I skipped Multitude Monday this week. In spite of the gifts showered upon me every single day, in spite of the blessings that we receive at the turn of the head, I was overwhelmed. I was discouraged by the day to day… the seemingly neverending.
It’s a hard place to be, a stay at home homeschooling mama. When your self worth is completely tied up in things that you do over and over again. The laundry. The vacuuming. The attempting to calmly guide fighting children. Dinner, oh dinner, how you have weighed on me!
Every once in a while all these never to be finished things, they start to get me down.
It feels endless.
It feels pointless.
In spite of the fact that all I have to do is to turn my head and look, look and SEE the wonders that surround me, that have been given by God to me! Undeserving, ungrateful me.
Getting caught in that cycle is death for me. Not only do I get unhappy with my lot in life, as it were, but I become unhappy with those around me. If only he would put his socks away, THEN I could be happier… If only she would stop whining, THEN I could be happier… if only… if only…
Yesterday though, yesterday I was particularly low in my cave of self pity. That is, until the mail came.
In the mail I received a few books that Barry had ordered for me, and one of those books happened to be Ann Voskamp’s One Thousand Gifts.
It’s always a joy to receive a package in the mail. Especially when it’s books. I do love books, books of all kinds. I had put this one of Ann’s in my cart kind of as a last minute thought. Leave it to God to put it right into my hands exactly when I need it the most.
I picked it up and it took me about half a page to become so involved that I didn’t hear what was happening around me anymore. I was engrossed in her story. In my story. In the way that her story echoed much of what I had been feeling… much of what I feel over and over again.
On page 31, Ann says,
Isn’t it here? the wonder? Why do I spend so much of my living hours struggling to see it? Do we truly stumble so blind that we much be affronted with blinding magnificence for our blurry soul-sight to recognize the grandeur? The very same surging magnificence that cascades over our every day here. Who has time or eyes to notice?
All my eyes can seem to fixate on are the splatter of disappointment across here and me.
It is here tho. The magnificence in the day to day. Beyond the laundry, beyond the dinners, beyond the crying eyes. The magnificence lies in the laughter of the children as they race around the newly cut lawn. The smile in my husband’s eyes as he sees me, in spite of my downtrodden demeanour. The joy, the joy is everywhere. I just have to open my eyes and SEE it. God gives it in abundance every moment of the day.
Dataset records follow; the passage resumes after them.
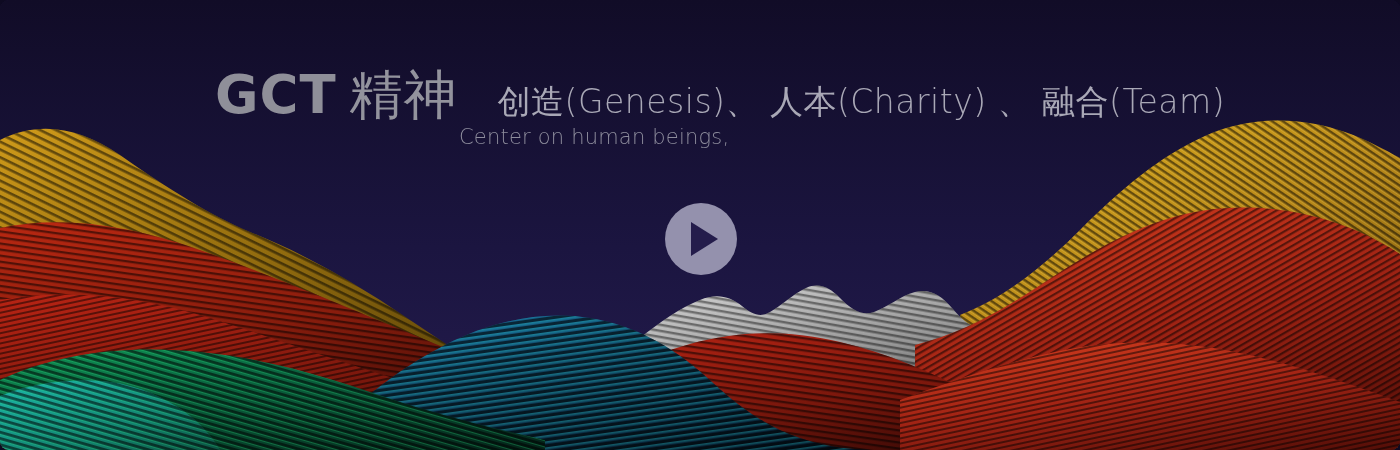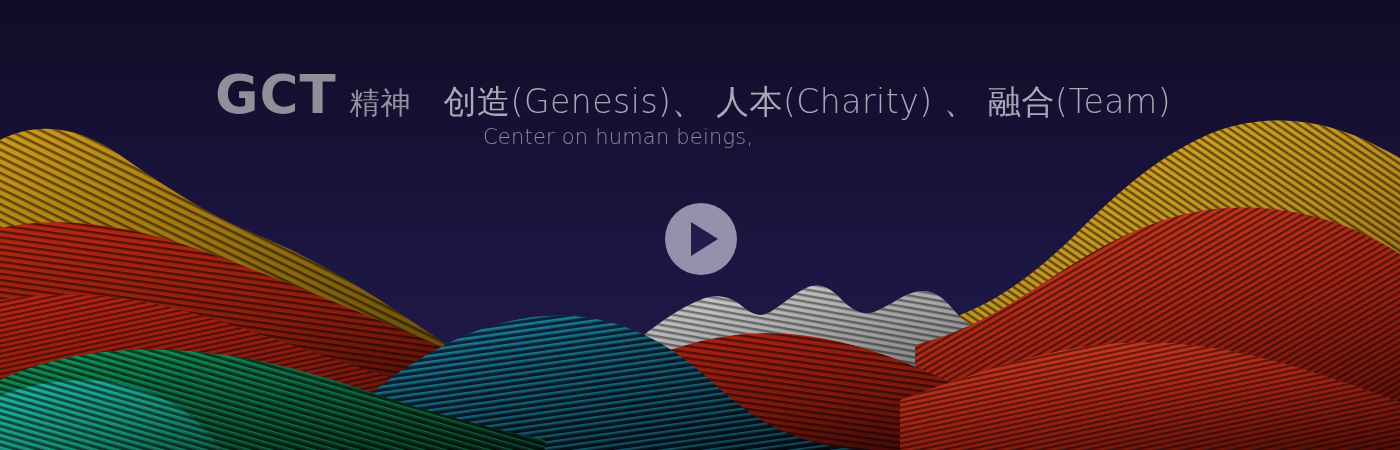"GCT" #banner { border-radius: none -> 9px }
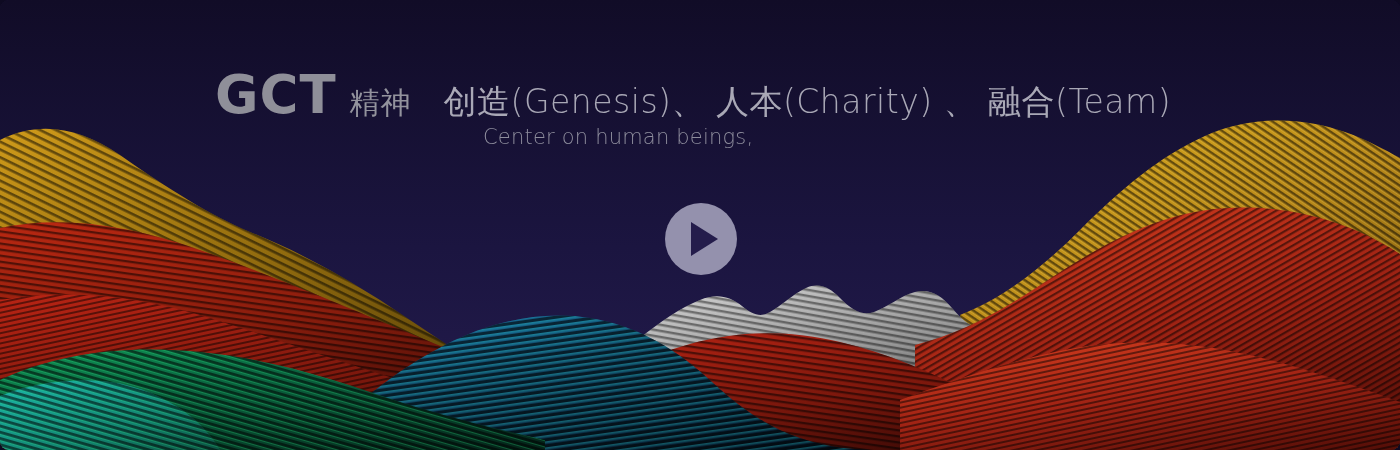"精神" #brand-cn { font-size: 30px -> 53px }
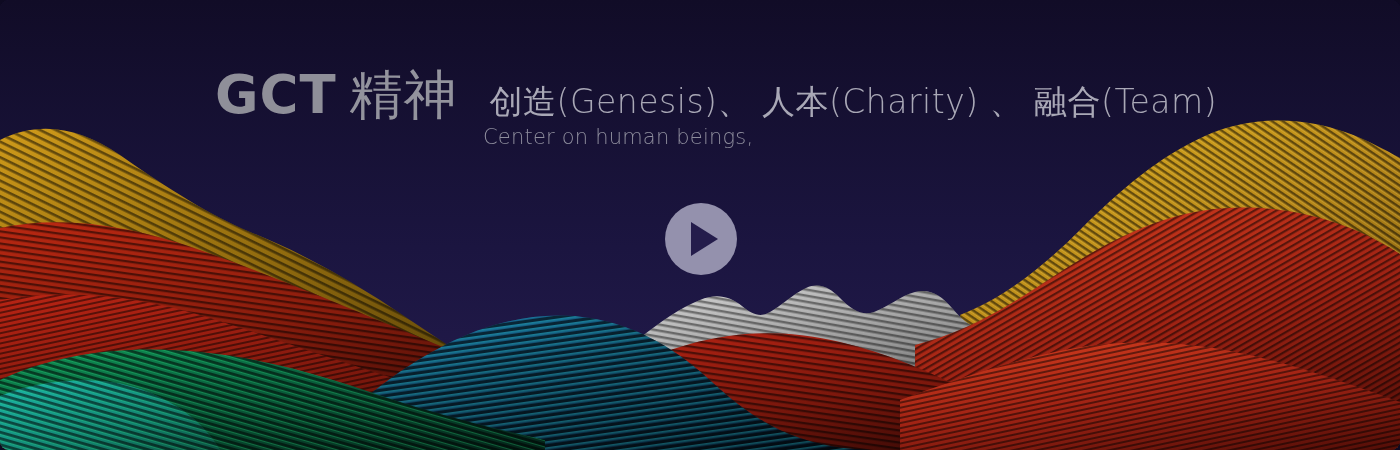"创造(Genesis)、 人本(Charity) 、 融合(Team)" #tagline-cn { margin-left: 32px -> 40px }
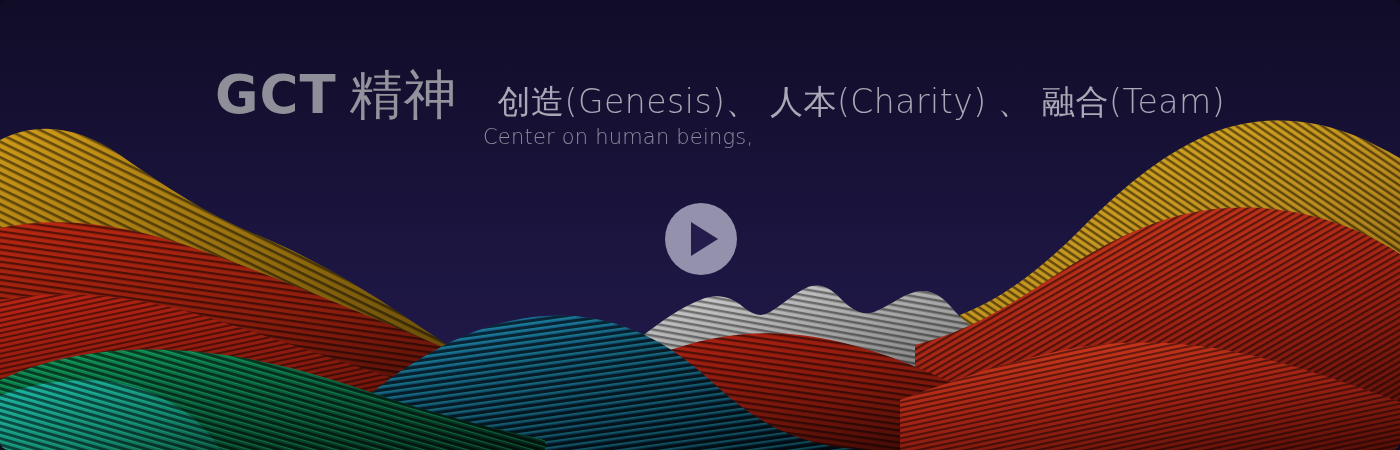"Center on human beings," #subtitle { left: 483px -> 459px }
Maybe, just maybe, I have been pulling myself down by refusing to see it around me at all times. Refusing to see that which is designed to bring me up, to give me grace. Grace that is undeserved but that is offered in love, in so very much love.
On page 33,
So then as long as thanks is possible… I think this through. As long as thanks is possible, then joy is always possible. Joy is always possible. Whenever, meaning — now; wherever, meaning — here. The holy grail of joy is not in some exotic location or some emotional mountain peak experience. The joy wonder could be here! Here, in the mess, piercing ache of now, joy might be — unbelievable — possible! The only place we need see before we die is this place of seeing God, here and now.
Eucharisteo meaning Thanksgiving
from the root, Charis, meaning Grace.
Chara meaning joy.
There is joy found in giving thanks. If every moment is spent with eyes wide open to the wonders around us, if every moment is spent giving, breathing thanks. Then that is where the joy is.
426. Coming together with a forever friend, a sister of the heart.
427. Seeing our six children play together, like they had never been apart.
428. A wonderful 13 year old boy who will still play puppies with little girls.
429. The eagerness at cutting down trees, at helping.
430. Their laughter as branch after branch is cut down.
431. The being, waking up every day, ABLE to do it all again.
432. His smile, all for me when he walks in the door.
433. The children’s shrieks of “DADDY” when they hear the door handle turn.
434. Dinner. That there’s always enough.
435. The swish of the washing machine, thankful that I have a machine to do all the hard work for me.